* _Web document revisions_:
______________________________

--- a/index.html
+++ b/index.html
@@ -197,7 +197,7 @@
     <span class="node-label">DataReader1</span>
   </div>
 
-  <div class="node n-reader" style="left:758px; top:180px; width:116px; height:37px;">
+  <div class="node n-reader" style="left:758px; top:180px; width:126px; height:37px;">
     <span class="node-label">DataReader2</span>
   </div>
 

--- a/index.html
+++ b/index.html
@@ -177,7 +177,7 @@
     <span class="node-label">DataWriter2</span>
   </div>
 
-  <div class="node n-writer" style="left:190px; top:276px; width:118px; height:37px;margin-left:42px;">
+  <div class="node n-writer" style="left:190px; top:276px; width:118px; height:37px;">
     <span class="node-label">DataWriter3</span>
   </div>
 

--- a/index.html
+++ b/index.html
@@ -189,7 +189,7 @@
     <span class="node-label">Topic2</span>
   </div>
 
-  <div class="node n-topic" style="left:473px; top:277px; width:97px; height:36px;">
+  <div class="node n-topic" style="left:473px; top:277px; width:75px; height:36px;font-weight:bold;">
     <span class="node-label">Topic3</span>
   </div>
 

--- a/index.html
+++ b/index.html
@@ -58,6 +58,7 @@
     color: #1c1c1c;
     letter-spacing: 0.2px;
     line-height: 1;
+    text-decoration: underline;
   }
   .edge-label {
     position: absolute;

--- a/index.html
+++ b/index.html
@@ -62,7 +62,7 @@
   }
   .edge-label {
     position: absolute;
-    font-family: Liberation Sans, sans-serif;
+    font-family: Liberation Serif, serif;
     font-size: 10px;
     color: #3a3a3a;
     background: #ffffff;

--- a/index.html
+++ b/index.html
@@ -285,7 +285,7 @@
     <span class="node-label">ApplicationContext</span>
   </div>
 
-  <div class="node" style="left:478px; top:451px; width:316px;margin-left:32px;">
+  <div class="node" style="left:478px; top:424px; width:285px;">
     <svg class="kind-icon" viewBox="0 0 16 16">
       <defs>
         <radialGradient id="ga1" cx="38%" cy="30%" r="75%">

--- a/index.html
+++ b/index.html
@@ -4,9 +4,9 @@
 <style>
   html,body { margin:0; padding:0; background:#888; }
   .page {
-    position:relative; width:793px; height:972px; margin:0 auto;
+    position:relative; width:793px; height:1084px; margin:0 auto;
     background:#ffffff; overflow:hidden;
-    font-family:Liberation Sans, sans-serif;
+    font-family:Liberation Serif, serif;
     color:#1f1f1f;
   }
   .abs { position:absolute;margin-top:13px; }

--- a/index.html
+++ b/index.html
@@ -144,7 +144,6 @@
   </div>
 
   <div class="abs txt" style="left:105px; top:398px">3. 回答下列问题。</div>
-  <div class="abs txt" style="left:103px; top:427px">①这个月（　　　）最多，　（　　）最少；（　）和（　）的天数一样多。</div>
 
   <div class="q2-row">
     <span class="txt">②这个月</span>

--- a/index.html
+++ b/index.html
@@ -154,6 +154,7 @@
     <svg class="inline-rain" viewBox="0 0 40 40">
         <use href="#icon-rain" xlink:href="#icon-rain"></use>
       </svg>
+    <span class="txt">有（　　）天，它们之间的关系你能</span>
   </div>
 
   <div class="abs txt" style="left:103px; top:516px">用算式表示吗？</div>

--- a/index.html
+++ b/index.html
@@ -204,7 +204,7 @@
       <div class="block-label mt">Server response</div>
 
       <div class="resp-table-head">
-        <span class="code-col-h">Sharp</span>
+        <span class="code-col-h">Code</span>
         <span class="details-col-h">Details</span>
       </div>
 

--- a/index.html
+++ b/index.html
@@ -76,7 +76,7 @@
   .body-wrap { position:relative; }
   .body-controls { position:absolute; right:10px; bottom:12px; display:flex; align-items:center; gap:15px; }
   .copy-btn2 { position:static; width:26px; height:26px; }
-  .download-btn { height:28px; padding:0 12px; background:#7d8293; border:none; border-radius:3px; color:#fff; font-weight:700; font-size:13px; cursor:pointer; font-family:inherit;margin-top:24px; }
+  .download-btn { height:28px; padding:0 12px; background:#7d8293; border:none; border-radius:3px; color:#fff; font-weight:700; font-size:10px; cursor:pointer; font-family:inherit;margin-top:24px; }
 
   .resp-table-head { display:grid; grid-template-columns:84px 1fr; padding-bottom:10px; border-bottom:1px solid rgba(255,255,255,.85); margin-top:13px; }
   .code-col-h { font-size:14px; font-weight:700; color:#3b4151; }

______________________________

* _Exercise aim_: Please go through the data above and copy each line containing the word "none".

* _Task output_:
-  .download-btn { height:28px; padding:0 12px; background:#7d8293; border:none; border-radius:3px; color:#fff; font-weight:700; font-size:13px; cursor:pointer; font-family:inherit;margin-top:24px; }
+  .download-btn { height:28px; padding:0 12px; background:#7d8293; border:none; border-radius:3px; color:#fff; font-weight:700; font-size:10px; cursor:pointer; font-family:inherit;margin-top:24px; }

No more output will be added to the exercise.